WHAT THE EXERCISE ASKS –
Every record below is to be restated word for word, and no picture is to be copied.

DATA EXTRACTS –
┌──

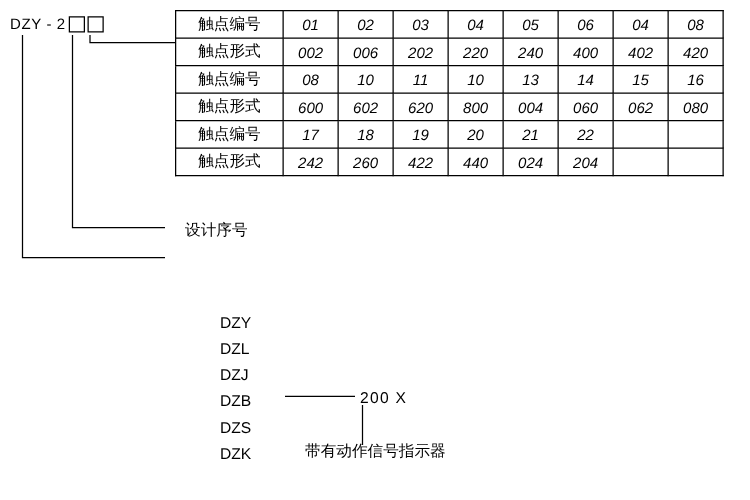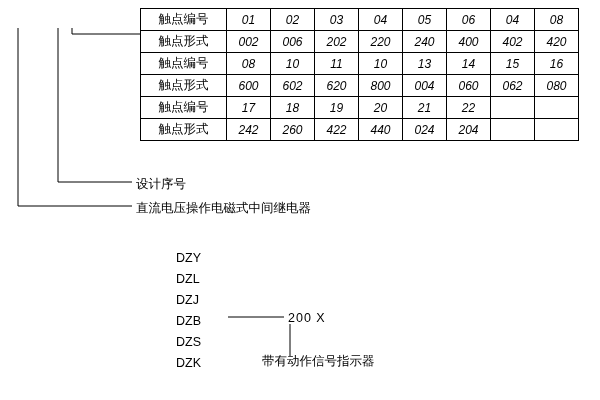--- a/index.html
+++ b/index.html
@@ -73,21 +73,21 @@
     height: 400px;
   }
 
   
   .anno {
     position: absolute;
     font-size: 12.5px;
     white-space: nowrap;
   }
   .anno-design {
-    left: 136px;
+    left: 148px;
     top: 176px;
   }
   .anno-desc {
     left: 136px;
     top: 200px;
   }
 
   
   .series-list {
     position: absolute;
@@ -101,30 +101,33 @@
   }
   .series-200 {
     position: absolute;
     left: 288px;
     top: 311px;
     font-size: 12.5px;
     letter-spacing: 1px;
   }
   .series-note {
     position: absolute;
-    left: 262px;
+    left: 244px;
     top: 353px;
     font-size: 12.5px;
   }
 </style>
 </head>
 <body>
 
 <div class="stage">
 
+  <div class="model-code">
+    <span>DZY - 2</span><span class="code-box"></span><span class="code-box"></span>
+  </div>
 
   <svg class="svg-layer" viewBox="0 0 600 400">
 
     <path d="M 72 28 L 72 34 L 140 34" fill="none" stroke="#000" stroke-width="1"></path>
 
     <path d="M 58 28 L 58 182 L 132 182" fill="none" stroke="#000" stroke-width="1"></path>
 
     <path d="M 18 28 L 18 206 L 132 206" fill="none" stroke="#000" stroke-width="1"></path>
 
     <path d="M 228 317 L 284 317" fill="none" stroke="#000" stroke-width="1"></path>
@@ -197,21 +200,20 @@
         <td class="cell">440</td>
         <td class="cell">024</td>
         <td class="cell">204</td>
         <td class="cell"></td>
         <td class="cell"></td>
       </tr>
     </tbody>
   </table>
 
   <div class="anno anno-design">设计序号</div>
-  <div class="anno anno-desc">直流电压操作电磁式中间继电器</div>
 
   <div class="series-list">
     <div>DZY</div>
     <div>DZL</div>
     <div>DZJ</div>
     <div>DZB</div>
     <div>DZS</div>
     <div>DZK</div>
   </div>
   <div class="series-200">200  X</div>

└──

EXERCISE RESULT –
--- a/index.html
+++ b/index.html
@@ -73,21 +73,21 @@
     height: 400px;
   }
 
   
   .anno {
     position: absolute;
     font-size: 12.5px;
     white-space: nowrap;
   }
   .anno-design {
-    left: 136px;
+    left: 148px;
     top: 176px;
   }
   .anno-desc {
     left: 136px;
     top: 200px;
   }
 
   
   .series-list {
     position: absolute;
@@ -101,30 +101,33 @@
   }
   .series-200 {
     position: absolute;
     left: 288px;
     top: 311px;
     font-size: 12.5px;
     letter-spacing: 1px;
   }
   .series-note {
     position: absolute;
-    left: 262px;
+    left: 244px;
     top: 353px;
     font-size: 12.5px;
   }
 </style>
 </head>
 <body>
 
 <div class="stage">
 
+  <div class="model-code">
+    <span>DZY - 2</span><span class="code-box"></span><span class="code-box"></span>
+  </div>
 
   <svg class="svg-layer" viewBox="0 0 600 400">
 
     <path d="M 72 28 L 72 34 L 140 34" fill="none" stroke="#000" stroke-width="1"></path>
 
     <path d="M 58 28 L 58 182 L 132 182" fill="none" stroke="#000" stroke-width="1"></path>
 
     <path d="M 18 28 L 18 206 L 132 206" fill="none" stroke="#000" stroke-width="1"></path>
 
     <path d="M 228 317 L 284 317" fill="none" stroke="#000" stroke-width="1"></path>
@@ -197,21 +200,20 @@
         <td class="cell">440</td>
         <td class="cell">024</td>
         <td class="cell">204</td>
         <td class="cell"></td>
         <td class="cell"></td>
       </tr>
     </tbody>
   </table>
 
   <div class="anno anno-design">设计序号</div>
-  <div class="anno anno-desc">直流电压操作电磁式中间继电器</div>
 
   <div class="series-list">
     <div>DZY</div>
     <div>DZL</div>
     <div>DZJ</div>
     <div>DZB</div>
     <div>DZS</div>
     <div>DZK</div>
   </div>
   <div class="series-200">200  X</div>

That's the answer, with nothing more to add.